Diyelim eczacısınız, kendinize ait bir işyeriniz var. Ne kadar çalışıyor olabilirsiniz?
6x9=54 saat.
Eczaneler tüm ülkede sabah 9 akşam 19 arasında çalışır, öğle tatili hariç 9 saat mesai yapılır ve mevzuat hükümleri gereği eczacının operasyon boyunca operasyonu takip ve idaresi mecburidir.
Bulunulan lokasyonun şartlarına bağlı olarak senede birkaç nöbetten, ayda bir nöbete kadar değişen hafta sonu ve gece nöbetlerini hiç konu etmeyelim.

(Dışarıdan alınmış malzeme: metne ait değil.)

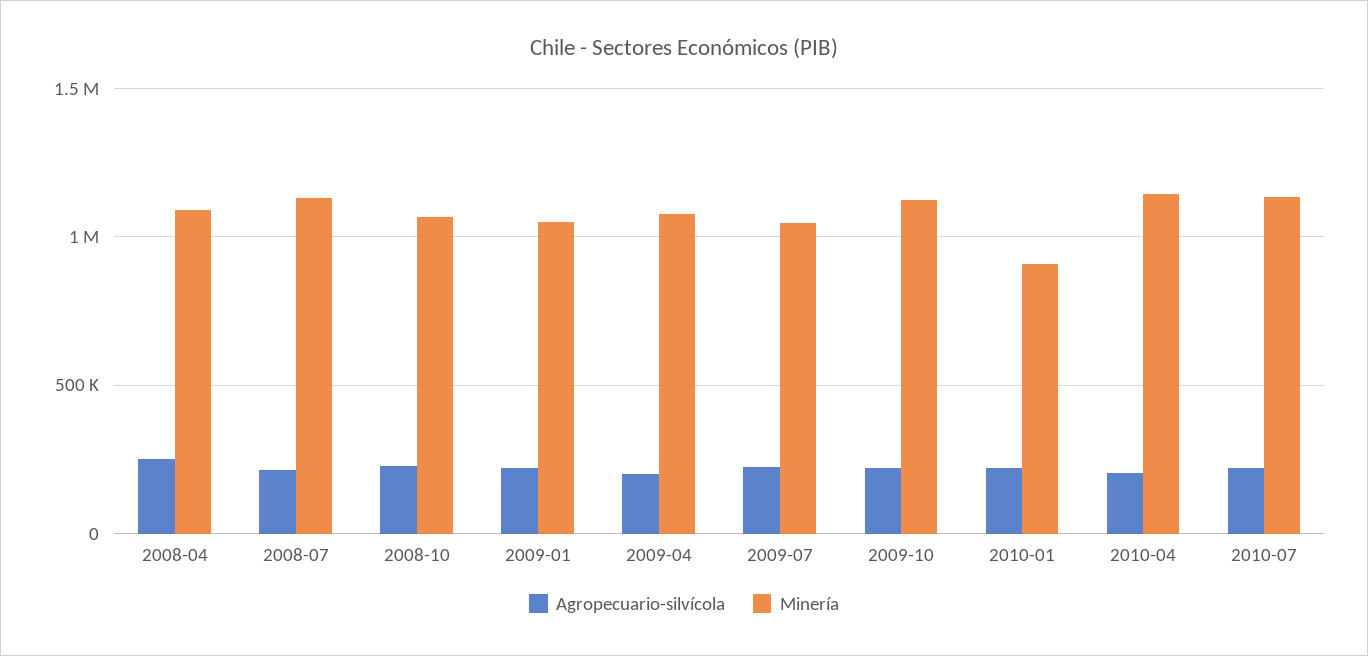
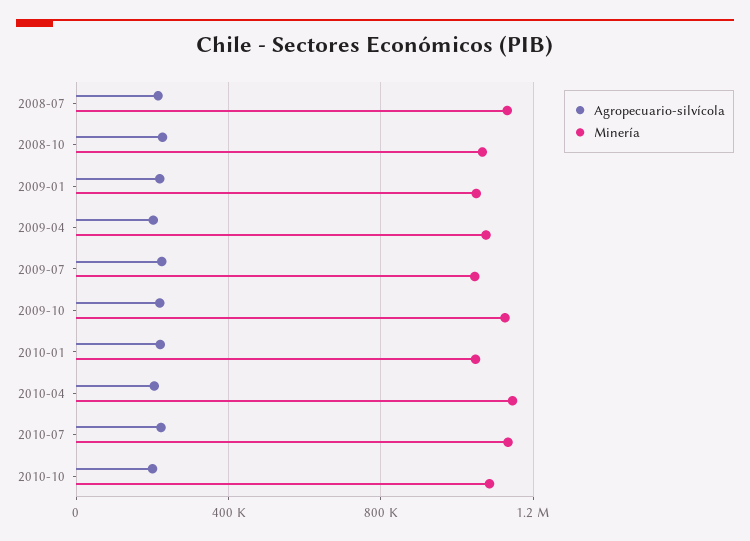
Agropecuario-silvícola, 2008-04: 250000 -> none
Minería, 2008-04: 1100000 -> none
Minería, 2010-01: 900000 -> 1050000
Agropecuario-silvícola, 2010-10: none -> 200000
Minería, 2010-10: none -> 1100000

Her coğrafyanın, her sosyoekonomik çevrenin kendi şartları vardır, her mesleğin güçlükleri, kolaylıkları vardır. Doğduğumuz yeri, aileyi seçemeyiz elbette, ama meslek seçerken cemiyetle zımmi bir mukavele aktederiz, işyeri seçerken de işverenle açık, sıralı bir antlaşma yaparız, meslek ve işyeri seçiminde mesuliyet bizdedir. Bu mesuliyeti üstlenmek kendimize karşı devredilemez bir görevdir. Bunu kimse sizin adınıza yapmaz, yapamaz.
Mesleğimizden memnun olmamak hakkımızdır, o zaman başka mesleklere yönelmek, başka yetkinlikleri edinmek için çaba harcamamız gerekir, iş yerimiz için de bu geçerlidir.

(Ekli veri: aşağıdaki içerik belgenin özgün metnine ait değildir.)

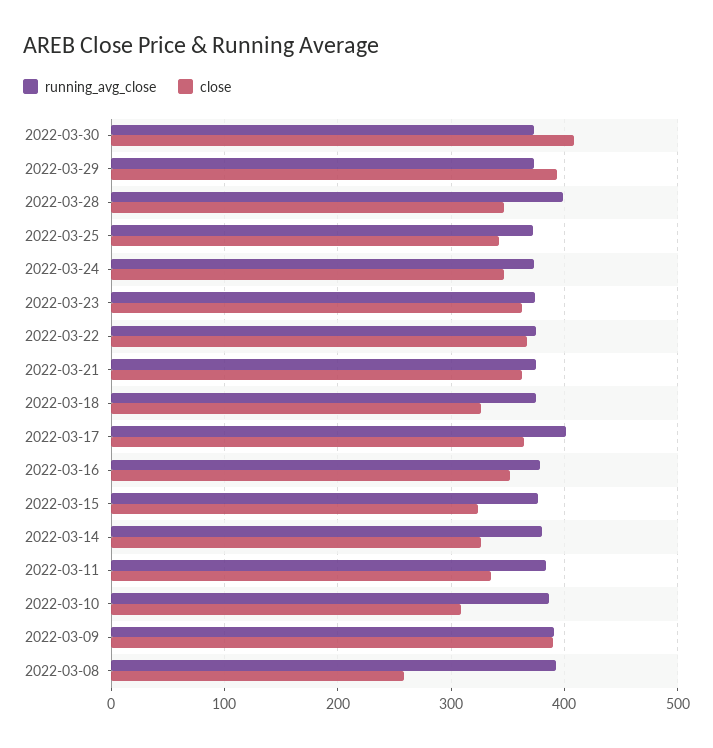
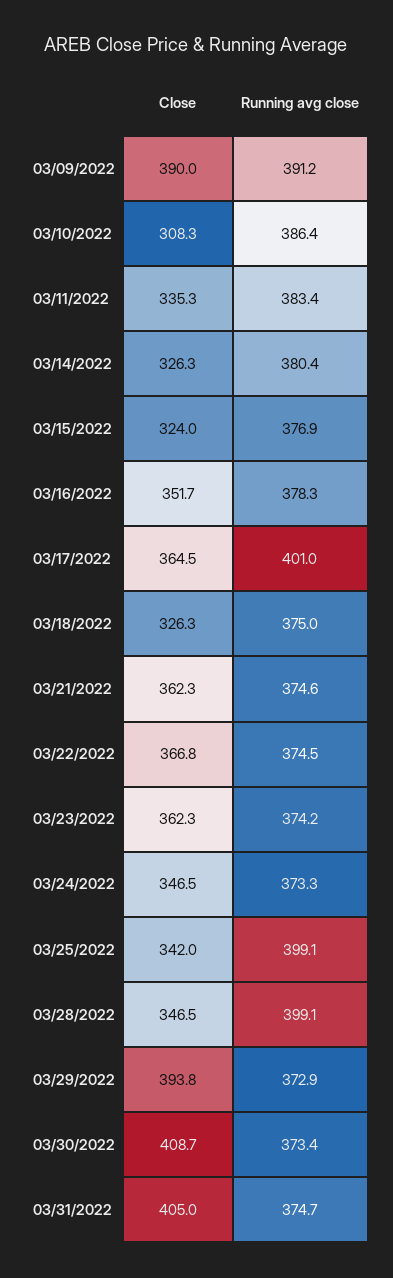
running_avg_close, 2022-03-25: 370 -> 399.1
running_avg_close, 2022-03-08: 390 -> none
close, 2022-03-08: 260 -> none
close, 03/31/2022: none -> 405
running_avg_close, 03/31/2022: none -> 374.7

Bu çabayı esirgeyerek memnuniyetsizliklerimizin devlet, yasa koyucu, toplum, işveren, baba, anne tarafından giderilmesini beklemek yetişkin bir bireyin tutumu sayılamaz.

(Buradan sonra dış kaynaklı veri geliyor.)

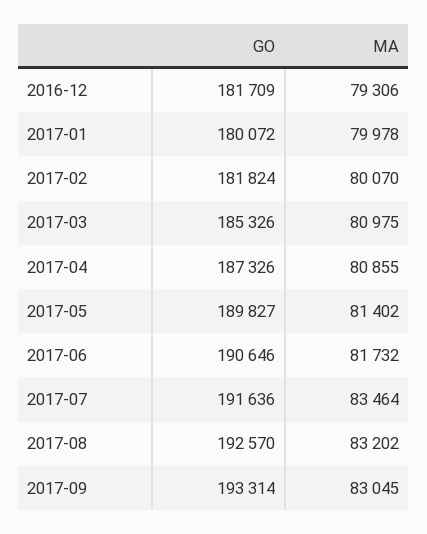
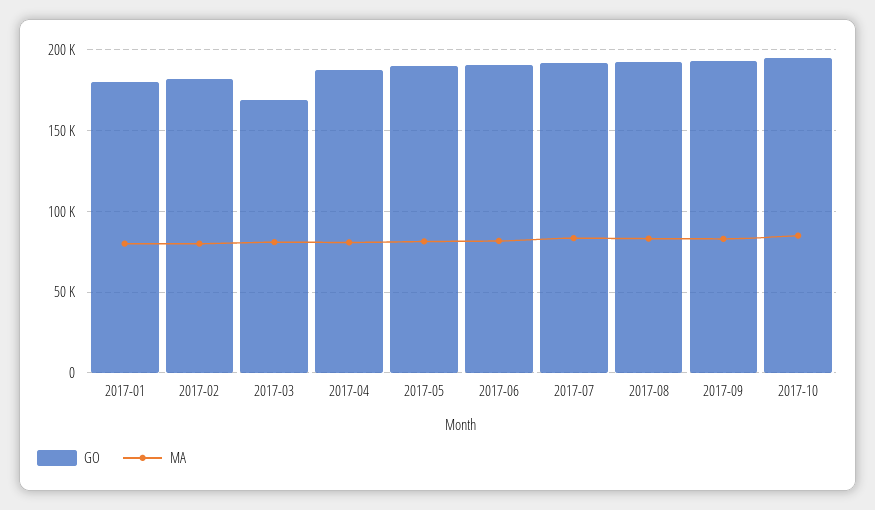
GO, 2016-12: 181709 -> none
MA, 2016-12: 79306 -> none
GO, 2017-03: 185326 -> 170000
GO, 2017-10: none -> 195000
MA, 2017-10: none -> 85000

Hak mücadelesi toplumun işbölümünü keşfinden bu yana, modern sosyal sınıfların ortaya çıkışını da izleyerek devam eden meşru, ahlaki, doğru bir mücadeledir. İster bireysel, ister mesleki, ister sınıfsal boyutlarda olsun hak mücadelesinin de kendine içkin kuralları vardır. Bu kuralların başında da hak yememek gelir, aksi halde daha baştan mücadele kendi ontolojik manasını yitirir, bir kör döğüşüne, bir kayıkçı kavgasına tahvil olunur.
Bence.
Vesselam...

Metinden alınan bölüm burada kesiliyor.